I’m pleased NVIDIA works hard to ensure it develops drivers to work with all it’s cards in any/most operating systems, providing updates a day or so after Apple. If it didn’t support the Apple OS like this, that probably would be the end of the road for machines like this. Today, support for non‐flashed GPUs is better and it is perfectly feasible to put almost any GPU in these Mac Pros. As of October 2018, it seems that NVIDIA may be creating drivers (and firmware) that maintains a boot screen by default. This seems to be in advance of the new ‘modular’ Mac Pro to be launched in 2019, which must therefore be able to accept any GPU.

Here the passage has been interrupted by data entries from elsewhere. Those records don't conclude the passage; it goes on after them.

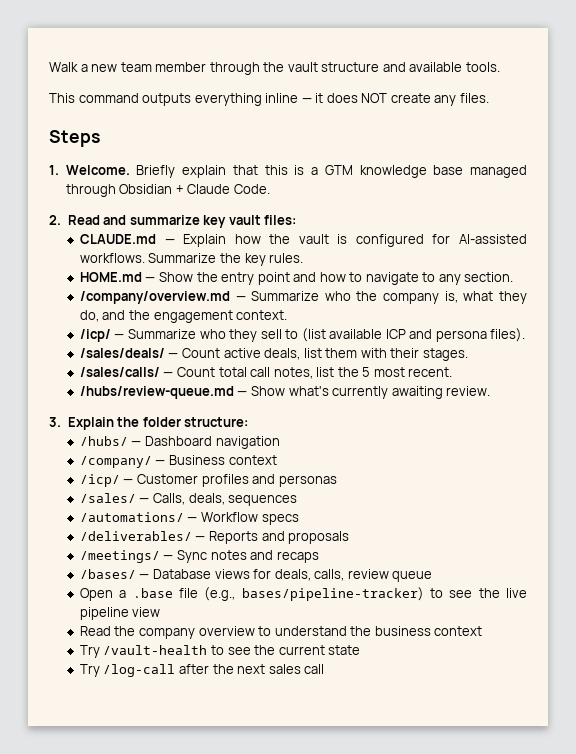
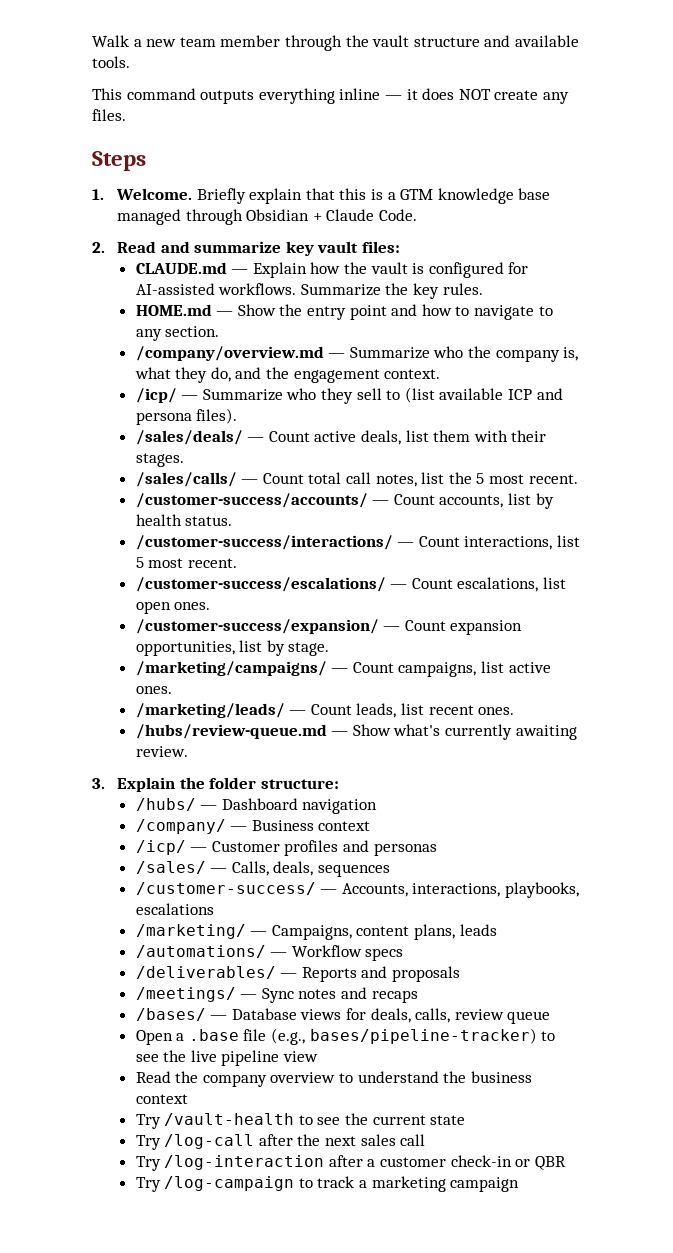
+ /customer-success/accounts/ — Count accounts, list by health status.
+ /customer-success/interactions/ — Count interactions, list 5 most recent.
+ /customer-success/escalations/ — Count escalations, list open ones.
+ /customer-success/expansion/ — Count expansion opportunities, list by stage.
+ /marketing/campaigns/ — Count campaigns, list active ones.
+ /marketing/leads/ — Count leads, list recent ones.
+ /customer-success/ — Accounts, interactions, playbooks, escalations
+ /marketing/ — Campaigns, content plans, leads
+ Try /log-interaction after a customer check-in or QBR
+ Try /log-campaign to track a marketing campaign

There seems to be a desire to start forcing users to update hardware nearly as frequently as software, though we do already see this with mobile phones. This environmentally‐unfriendly and consumerist focus is insane, not to mention unsustainable. I am already seeing many software companies updating applications, and creating new applications, that have been set up only to work on new hardware regardless of whether an older machine could run that software without breaking in to a sweat! For instance, apparently this computer, whilst technologically only around 5 – 7 years old, and has a performance well in to the upper echelons of the current Mac Pro’s, cannot run the small imaging application, Pixelmator Pro; a machine that crunches through 1GB image files in Photoshop, not to mention 3D work in modelling and GIS applications. Madness! It just demonstrates what a malign industry it is becoming, forcing you in to a constant cycle of hardware and software upgrades for no better reason than satisfying shareholders with increased profits.